A German court on Tuesday convicted a 101-year-old former concentration camp guard of being an accessory to more than 3,500 murders and sentenced him to five years in prison. It was not apparent, however, whether he will serve time.

In Neuruppin state court in eastern Germany, the centenarian was accused of being an accessory to the murder of thousands of Jews and other minorities victimized by the Nazis at the Sachsenhausen concentration camp from 1942 to 1945. He pled his innocence throughout the trial.

As part of his verdict, a judge told the man, “You willingly supported this mass extermination with your activity.”

The judgment was read in a gym in Brandenburg an der Havel, where the man lives.

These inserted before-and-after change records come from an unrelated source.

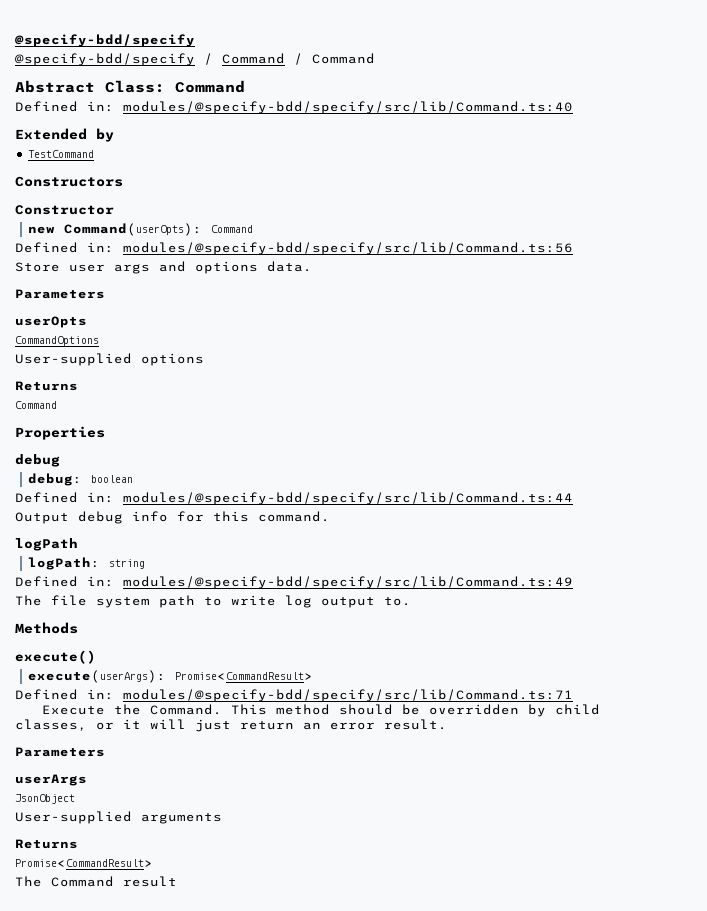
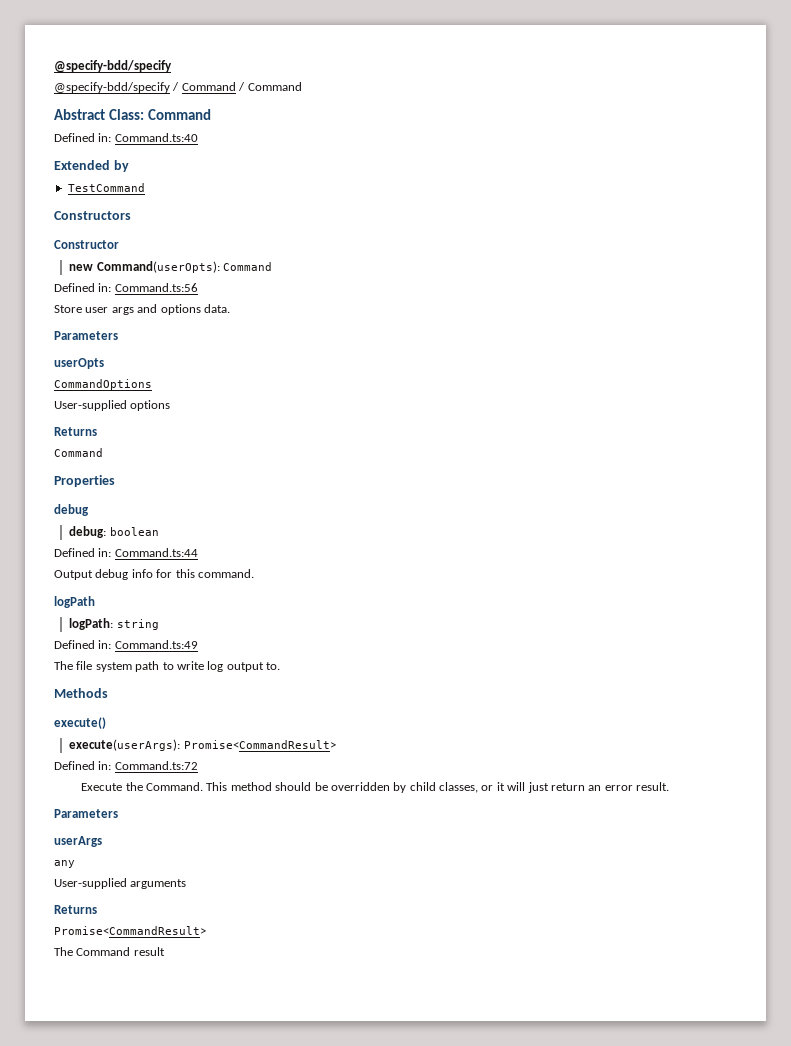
- Defined in: modules/@specify-bdd/specify/src/lib/Command.ts:40
+ Defined in: Command.ts:40
- Defined in: modules/@specify-bdd/specify/src/lib/Command.ts:56
+ Defined in: Command.ts:56
- Defined in: modules/@specify-bdd/specify/src/lib/Command.ts:44
+ Defined in: Command.ts:44
- Defined in: modules/@specify-bdd/specify/src/lib/Command.ts:49
+ Defined in: Command.ts:49
- Defined in: modules/@specify-bdd/specify/src/lib/Command.ts:71
+ Defined in: Command.ts:72
- JsonObject
+ any

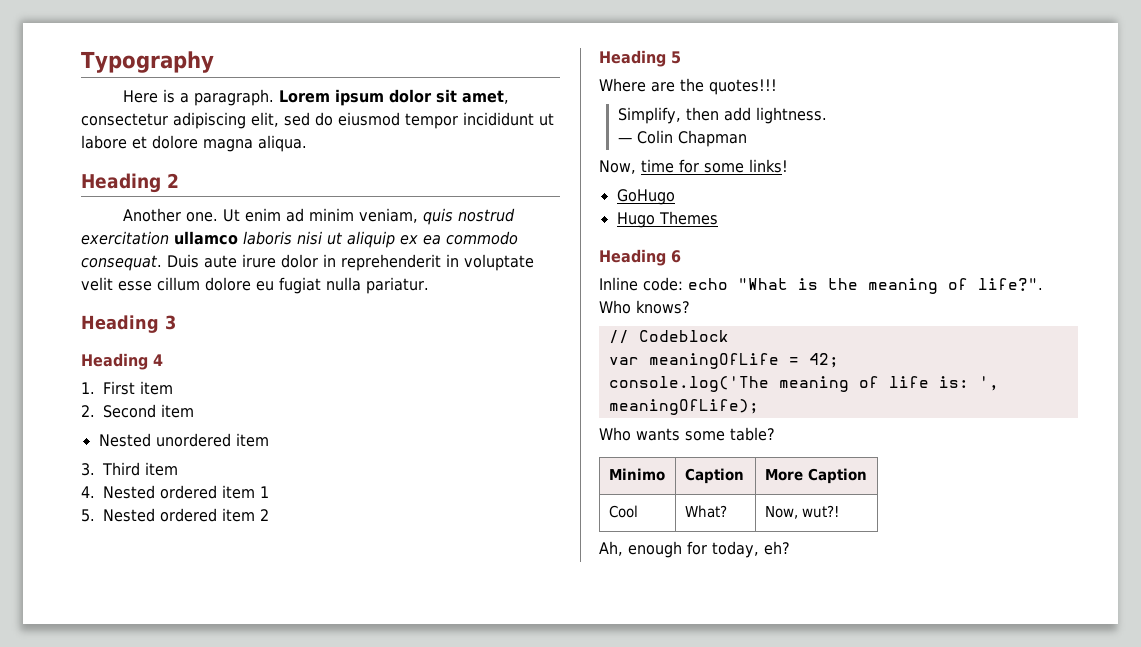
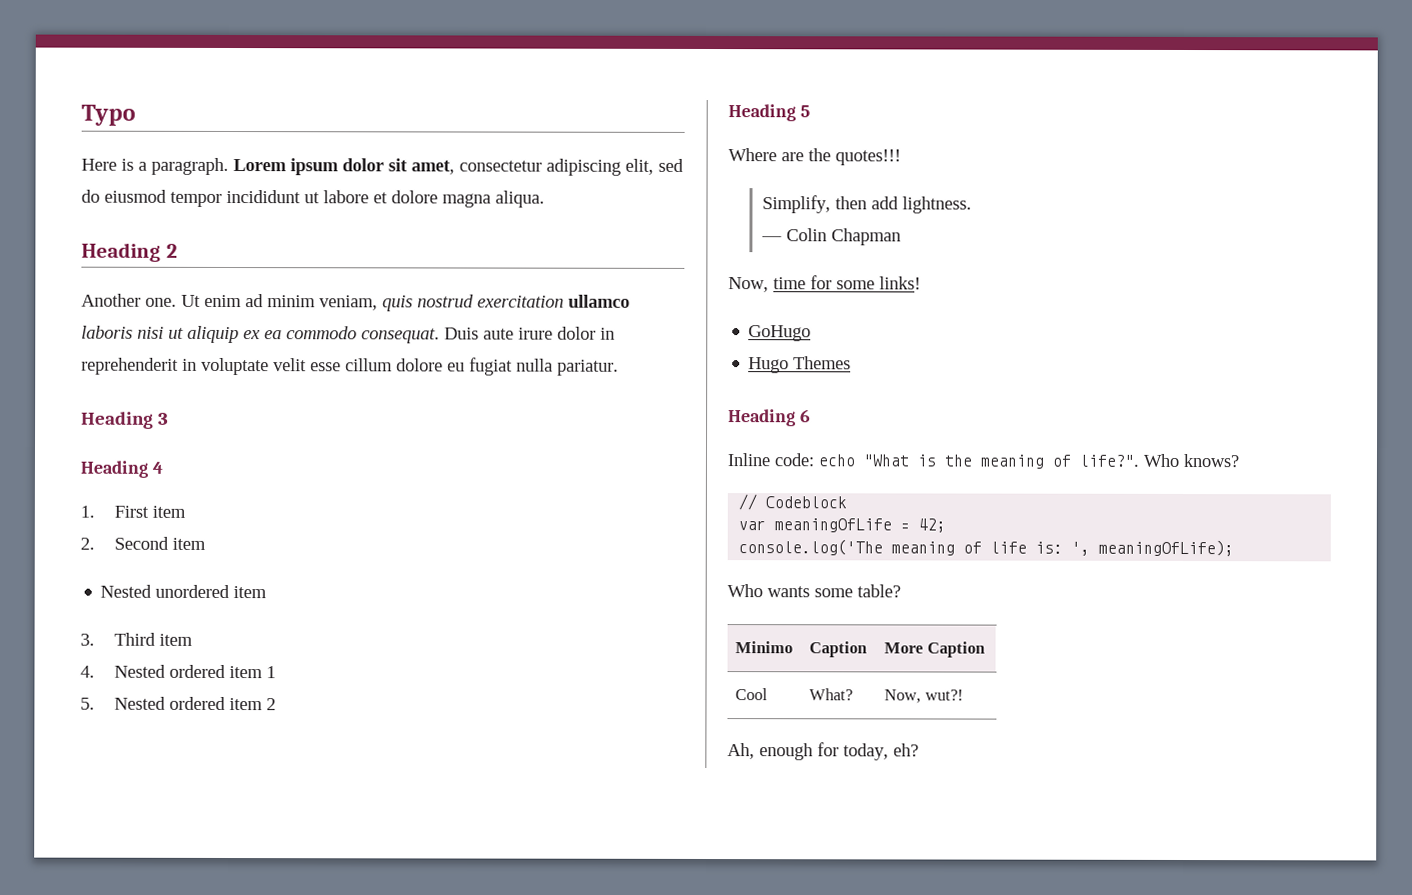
- Typography
+ Typo

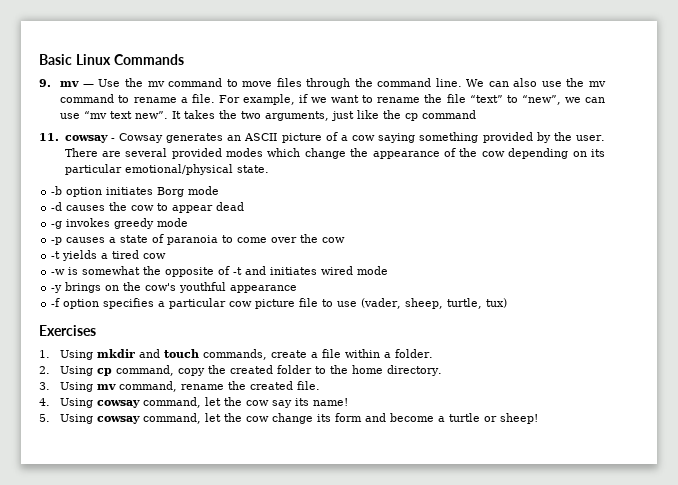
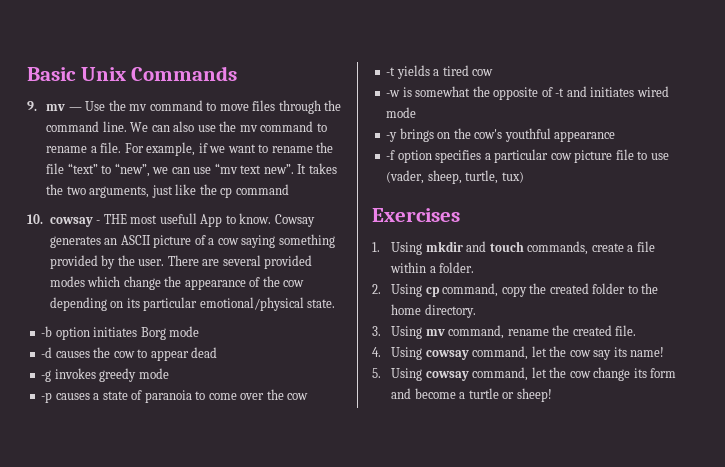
- Basic Linux Commands
+ Basic Unix Commands
- 11. cowsay - Cowsay generates an ASCII picture of a cow saying something provided by the user.
+ 10. cowsay - THE most usefull App to know. Cowsay generates an ASCII picture of a cow saying something provided by the user.

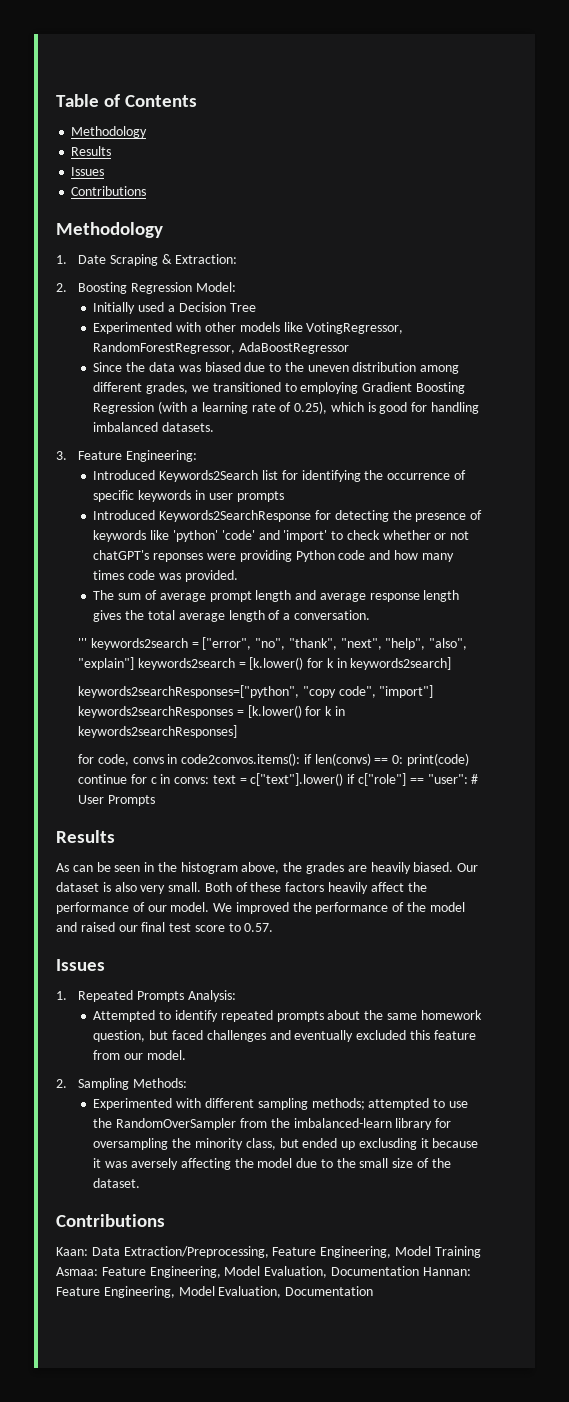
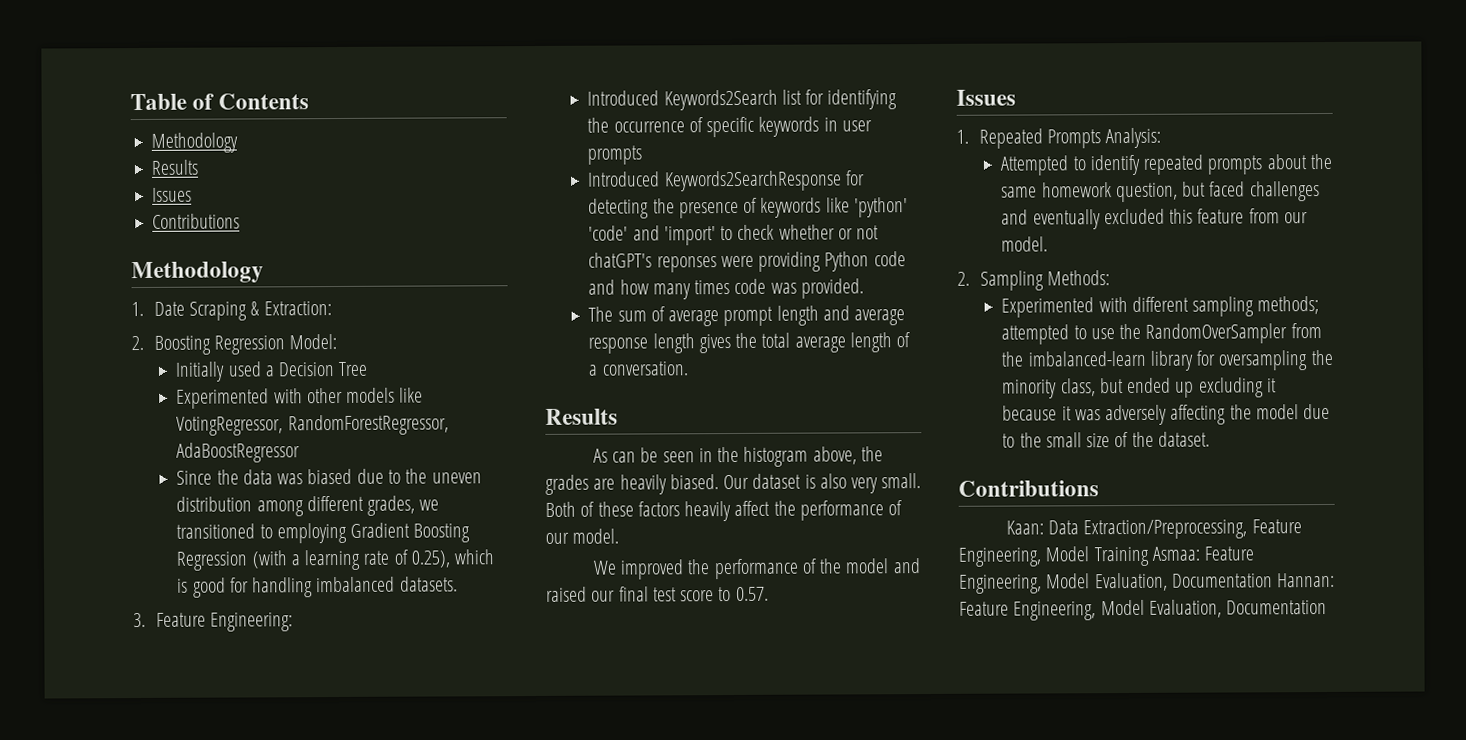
- ''' keywords2search = ["error", "no", "thank", "next", "help", "also", "explain"] keywords2search = [k.lower() for k in keywords2search]
- keywords2searchResponses=["python", "copy code", "import"] keywords2searchResponses = [k.lower() for k in keywords2searchResponses]
- for code, convs in code2convos.items(): if len(convs) == 0: print(code) continue for c in convs: text = c["text"].lower() if c["role"] == "user": # User Prompts
- Both of these factors heavily affect the performance of our model. We improved the performance of the model and raised our final test score to 0.57.
+ Both of these factors heavily affect the performance of our model.
+ We improved the performance of the model and raised our final test score to 0.57.
- Experimented with different sampling methods; attempted to use the RandomOverSampler from the imbalanced-learn library for oversampling the minority class, but ended up exclusding it because it was aversely affecting the model due to the small size of the dataset.
+ Experimented with different sampling methods; attempted to use the RandomOverSampler from the imbalanced-learn library for oversampling the minority class, but ended up excluding it because it was adversely affecting the model due to the small size of the dataset.

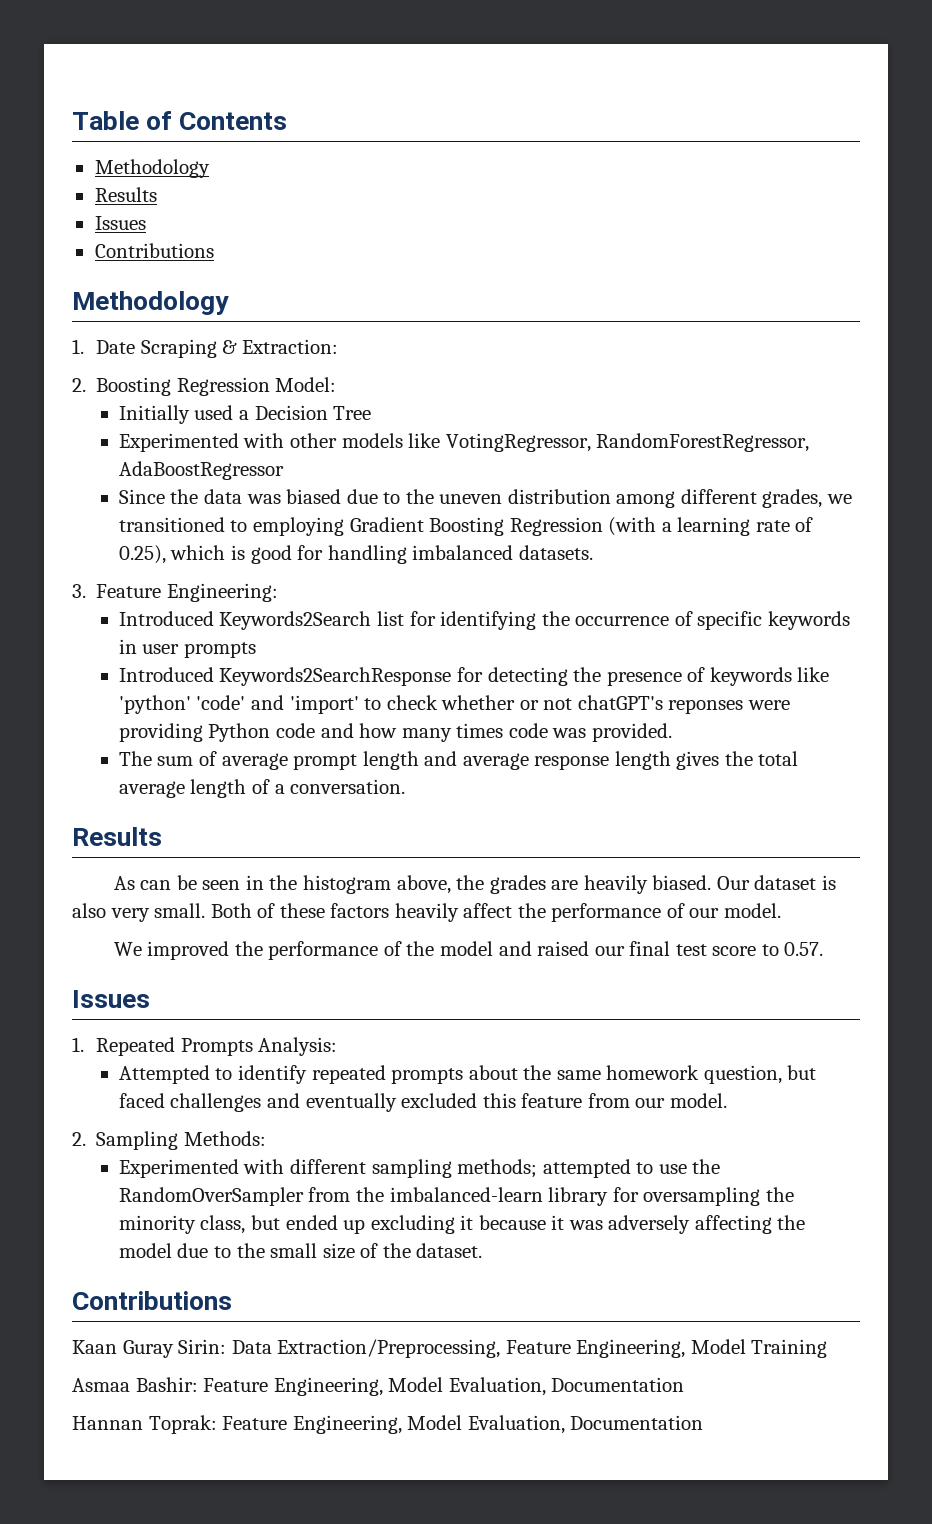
- Kaan: Data Extraction/Preprocessing, Feature Engineering, Model Training Asmaa: Feature Engineering, Model Evaluation, Documentation Hannan: Feature Engineering, Model Evaluation, Documentation
+ Kaan Guray Sirin: Data Extraction/Preprocessing, Feature Engineering, Model Training
+ Asmaa Bashir: Feature Engineering, Model Evaluation, Documentation
+ Hannan Toprak: Feature Engineering, Model Evaluation, Documentation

Widely depicted in the German press as the oldest person to be tried for Nazi crimes, the man, identified only as “Josef S.” because of German privacy laws, denied working at the camp. Prosecutors failed to link him to prisoner deaths directly.

A lawyer for Josef said they would appeal the ruling if authorities attempt to incarcerate him. Trying to do so would require an order by a medical council deeming his health good enough to survive imprisonment.

The head of the German office investigating Nazi-era crimes, Thomas Will, said, “We go by the simple principle that murder does not have a statute of limitations. It is what’s right, and of course, it would have been what was right 70 years ago.”

The office located Josef in 2018 after digging through concentration camp documents that the Soviet army had taken back to Russia.

The German government is eager to bring any remaining cases of Nazi crimes to the bench, as the perpetrators are aging and increasingly difficult to find.

In 2011, a German court convicted John Demjanjuk, a 91-year-old accused of being an accessory to 28,000 murders while he was a guard at Sobibor concentration camp in Poland. The ruling set a precedent for cases like that of Josef.

In the northern German town of Itzehoe near the Polish city of Gdansk, a 97-year-old woman is currently on trial for serving as a camp secretary in the Stutthof concentration camp.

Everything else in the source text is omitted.